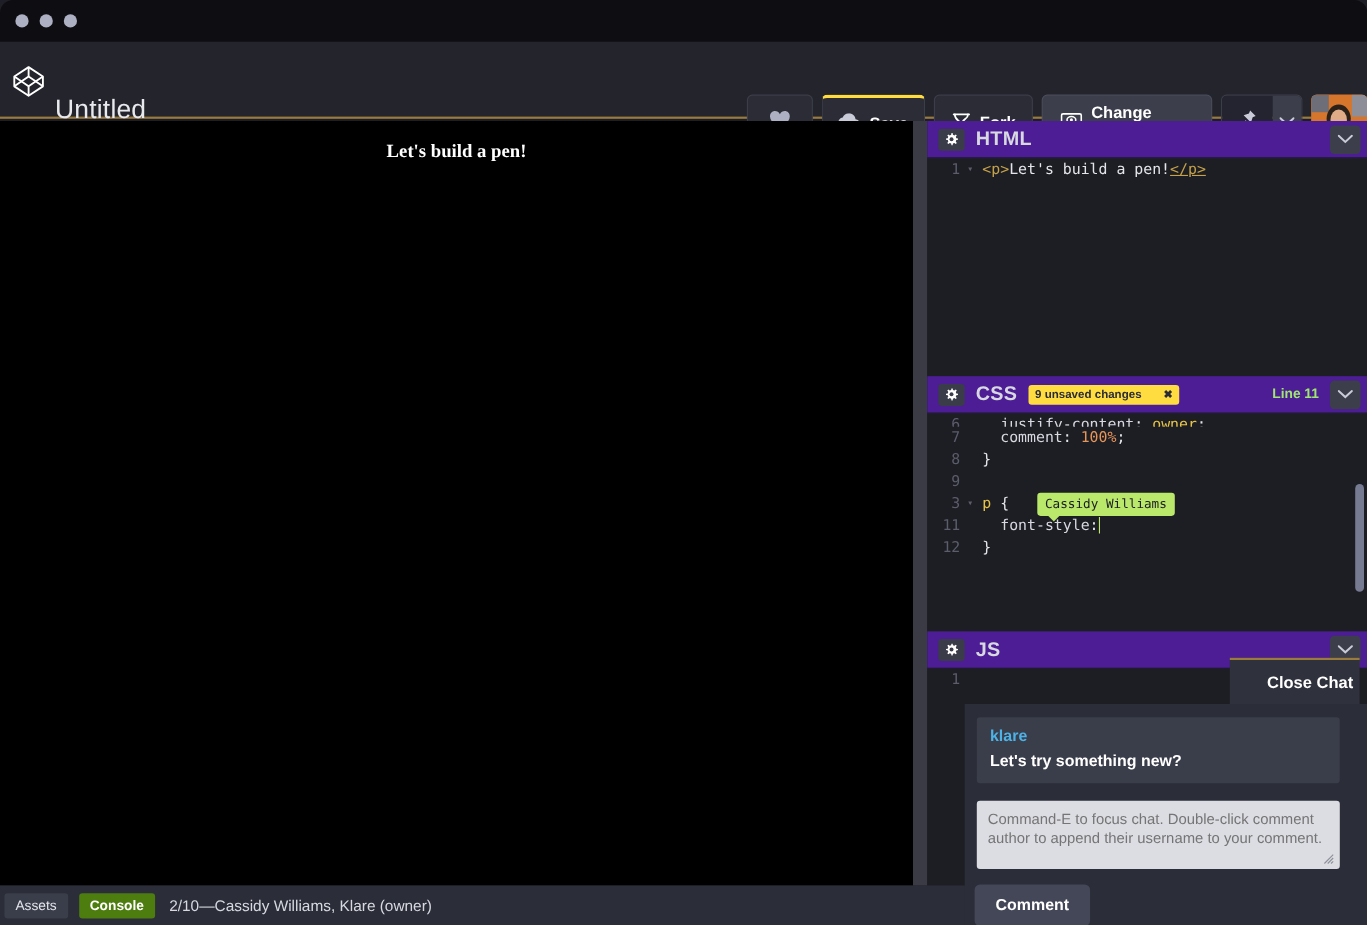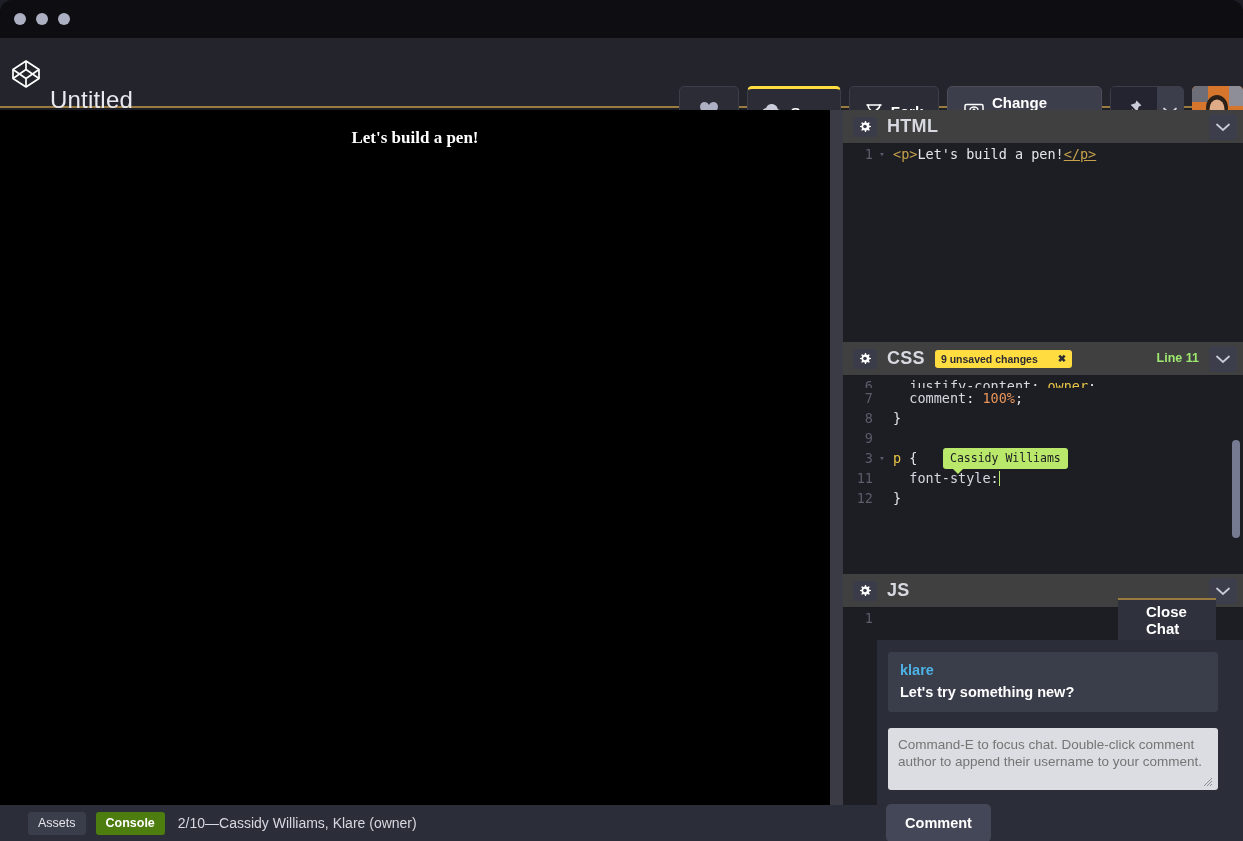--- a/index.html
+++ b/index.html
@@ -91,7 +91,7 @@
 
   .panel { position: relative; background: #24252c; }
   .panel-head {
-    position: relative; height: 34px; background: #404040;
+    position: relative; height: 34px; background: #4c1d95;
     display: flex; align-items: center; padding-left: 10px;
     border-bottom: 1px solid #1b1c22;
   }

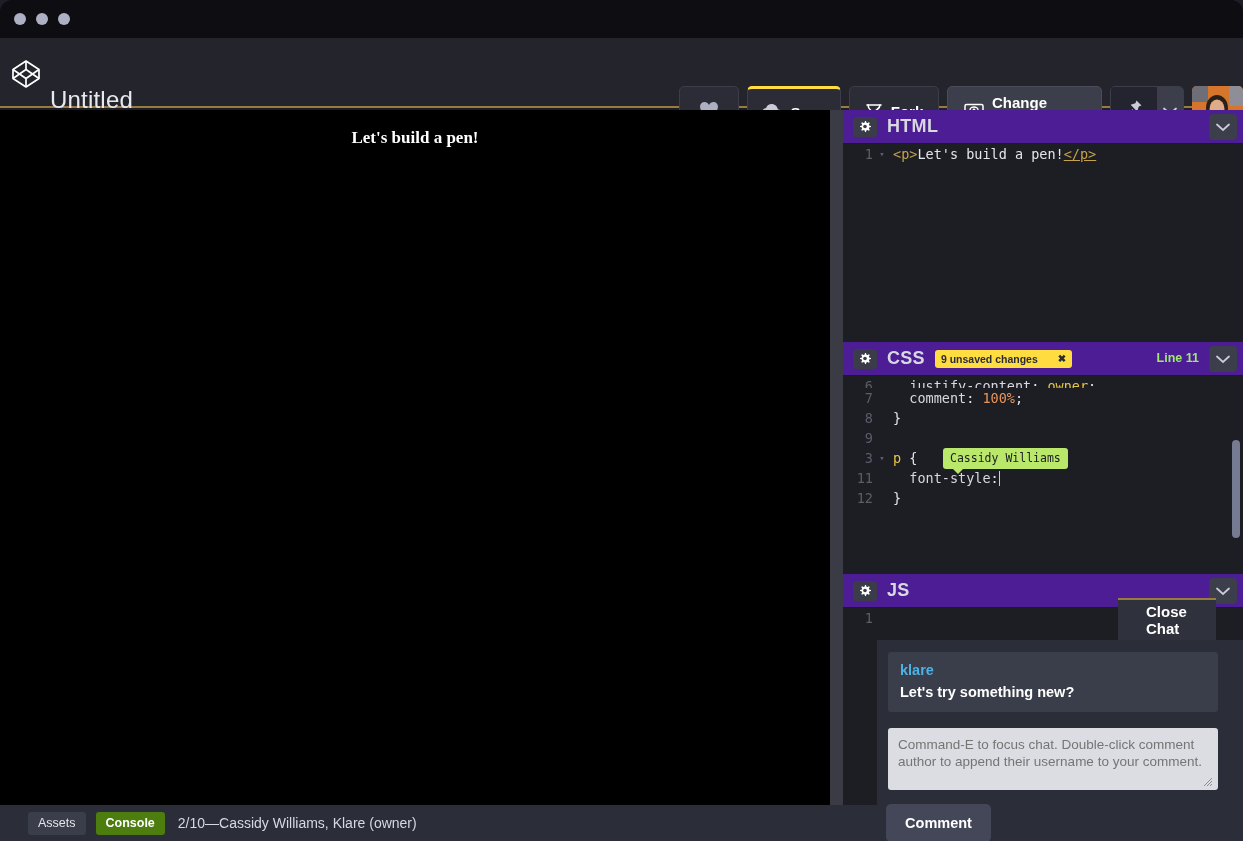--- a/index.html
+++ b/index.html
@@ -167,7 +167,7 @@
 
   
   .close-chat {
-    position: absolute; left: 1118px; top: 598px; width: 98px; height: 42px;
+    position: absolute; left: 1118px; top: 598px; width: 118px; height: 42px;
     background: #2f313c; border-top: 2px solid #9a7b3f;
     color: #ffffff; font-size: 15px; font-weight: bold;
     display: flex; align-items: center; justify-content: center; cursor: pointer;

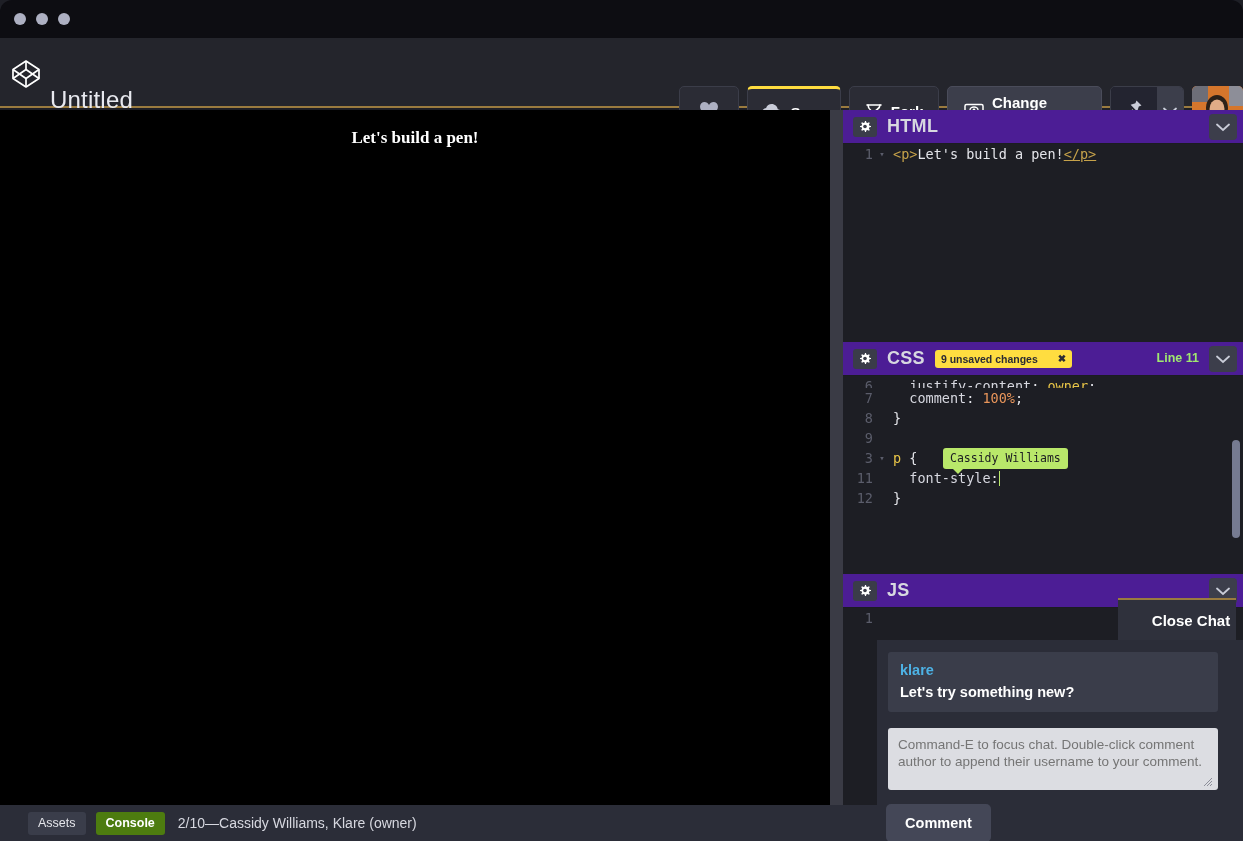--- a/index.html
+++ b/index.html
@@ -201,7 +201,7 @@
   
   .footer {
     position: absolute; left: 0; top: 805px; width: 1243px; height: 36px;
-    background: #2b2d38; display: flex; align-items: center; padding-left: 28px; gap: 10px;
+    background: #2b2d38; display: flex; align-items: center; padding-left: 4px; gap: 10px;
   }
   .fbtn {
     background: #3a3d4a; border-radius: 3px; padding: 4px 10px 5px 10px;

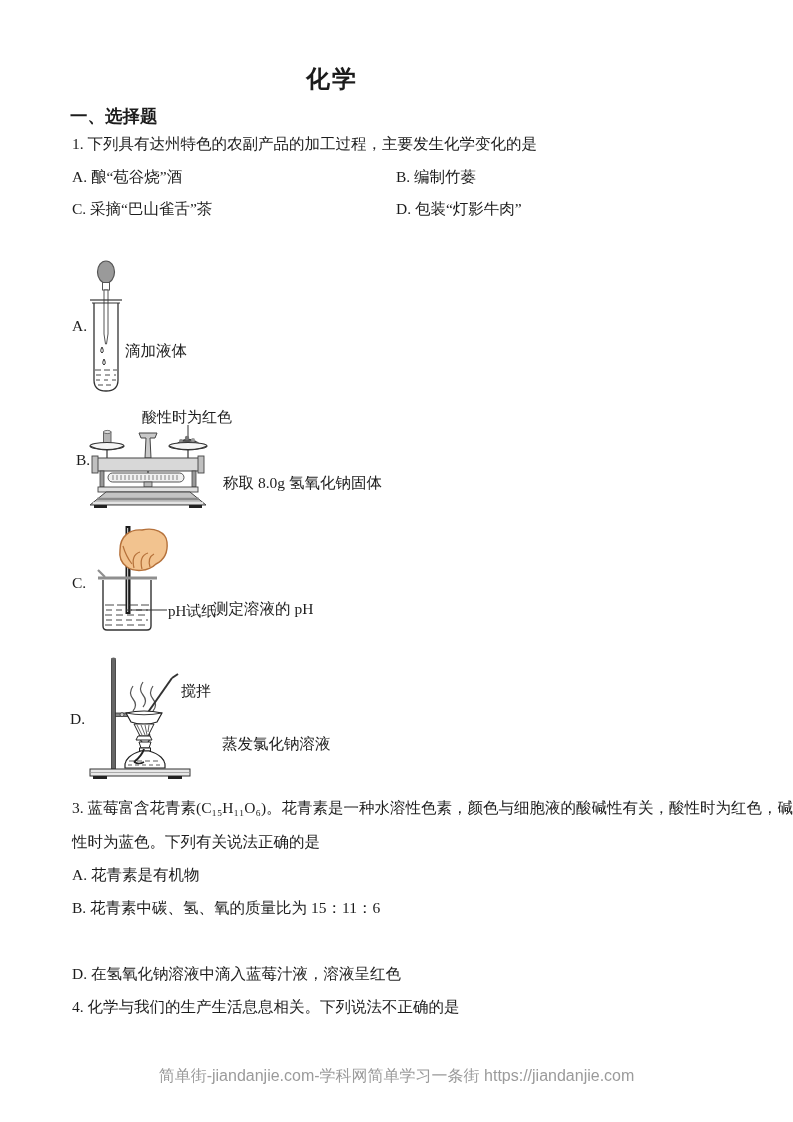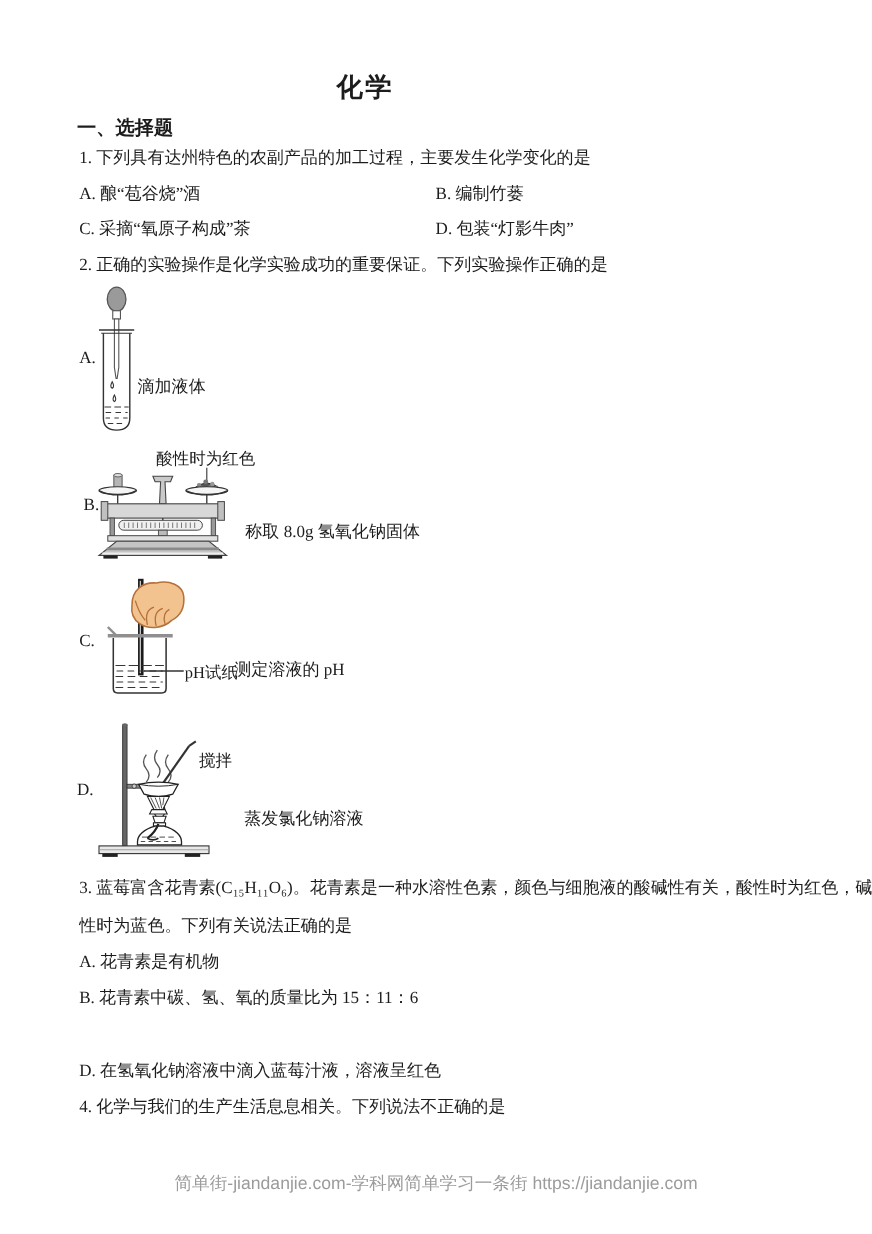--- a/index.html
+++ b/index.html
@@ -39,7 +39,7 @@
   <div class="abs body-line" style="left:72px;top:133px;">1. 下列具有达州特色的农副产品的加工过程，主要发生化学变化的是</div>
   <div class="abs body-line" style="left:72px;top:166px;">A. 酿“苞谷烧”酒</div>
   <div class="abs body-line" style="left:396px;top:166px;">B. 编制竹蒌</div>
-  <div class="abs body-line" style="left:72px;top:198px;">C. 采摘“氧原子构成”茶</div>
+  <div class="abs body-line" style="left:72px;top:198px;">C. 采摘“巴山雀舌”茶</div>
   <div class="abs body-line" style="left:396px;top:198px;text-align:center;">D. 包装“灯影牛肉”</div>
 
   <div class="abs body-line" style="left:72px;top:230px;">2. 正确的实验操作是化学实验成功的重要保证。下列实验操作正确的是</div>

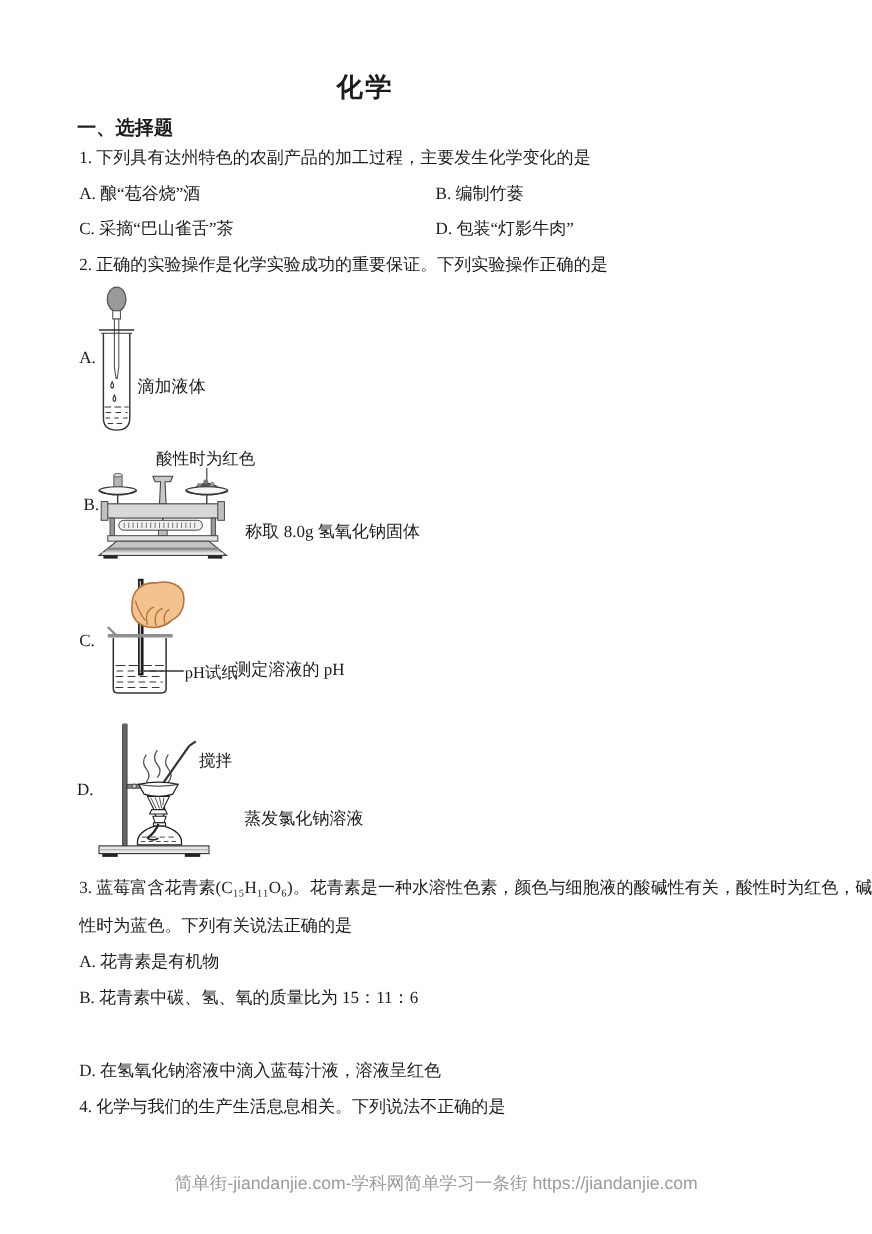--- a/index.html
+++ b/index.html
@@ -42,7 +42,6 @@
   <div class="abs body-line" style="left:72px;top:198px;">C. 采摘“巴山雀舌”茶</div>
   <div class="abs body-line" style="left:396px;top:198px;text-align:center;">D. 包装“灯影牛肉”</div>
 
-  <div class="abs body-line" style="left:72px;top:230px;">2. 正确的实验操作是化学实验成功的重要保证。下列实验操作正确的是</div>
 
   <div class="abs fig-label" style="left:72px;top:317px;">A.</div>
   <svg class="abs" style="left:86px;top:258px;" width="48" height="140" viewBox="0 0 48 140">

**Work order:**
Send back the data above verbatim, leaving out its pictures.

**Answer to the problem:**
--- a/index.html
+++ b/index.html
@@ -91,7 +91,7 @@
 
   .panel { position: relative; background: #24252c; }
   .panel-head {
-    position: relative; height: 34px; background: #404040;
+    position: relative; height: 34px; background: #4c1d95;
     display: flex; align-items: center; padding-left: 10px;
     border-bottom: 1px solid #1b1c22;
   }

--- a/index.html
+++ b/index.html
@@ -167,7 +167,7 @@
 
   
   .close-chat {
-    position: absolute; left: 1118px; top: 598px; width: 98px; height: 42px;
+    position: absolute; left: 1118px; top: 598px; width: 118px; height: 42px;
     background: #2f313c; border-top: 2px solid #9a7b3f;
     color: #ffffff; font-size: 15px; font-weight: bold;
     display: flex; align-items: center; justify-content: center; cursor: pointer;

--- a/index.html
+++ b/index.html
@@ -201,7 +201,7 @@
   
   .footer {
     position: absolute; left: 0; top: 805px; width: 1243px; height: 36px;
-    background: #2b2d38; display: flex; align-items: center; padding-left: 28px; gap: 10px;
+    background: #2b2d38; display: flex; align-items: center; padding-left: 4px; gap: 10px;
   }
   .fbtn {
     background: #3a3d4a; border-radius: 3px; padding: 4px 10px 5px 10px;

--- a/index.html
+++ b/index.html
@@ -39,7 +39,7 @@
   <div class="abs body-line" style="left:72px;top:133px;">1. 下列具有达州特色的农副产品的加工过程，主要发生化学变化的是</div>
   <div class="abs body-line" style="left:72px;top:166px;">A. 酿“苞谷烧”酒</div>
   <div class="abs body-line" style="left:396px;top:166px;">B. 编制竹蒌</div>
-  <div class="abs body-line" style="left:72px;top:198px;">C. 采摘“氧原子构成”茶</div>
+  <div class="abs body-line" style="left:72px;top:198px;">C. 采摘“巴山雀舌”茶</div>
   <div class="abs body-line" style="left:396px;top:198px;text-align:center;">D. 包装“灯影牛肉”</div>
 
   <div class="abs body-line" style="left:72px;top:230px;">2. 正确的实验操作是化学实验成功的重要保证。下列实验操作正确的是</div>

--- a/index.html
+++ b/index.html
@@ -42,7 +42,6 @@
   <div class="abs body-line" style="left:72px;top:198px;">C. 采摘“巴山雀舌”茶</div>
   <div class="abs body-line" style="left:396px;top:198px;text-align:center;">D. 包装“灯影牛肉”</div>
 
-  <div class="abs body-line" style="left:72px;top:230px;">2. 正确的实验操作是化学实验成功的重要保证。下列实验操作正确的是</div>
 
   <div class="abs fig-label" style="left:72px;top:317px;">A.</div>
   <svg class="abs" style="left:86px;top:258px;" width="48" height="140" viewBox="0 0 48 140">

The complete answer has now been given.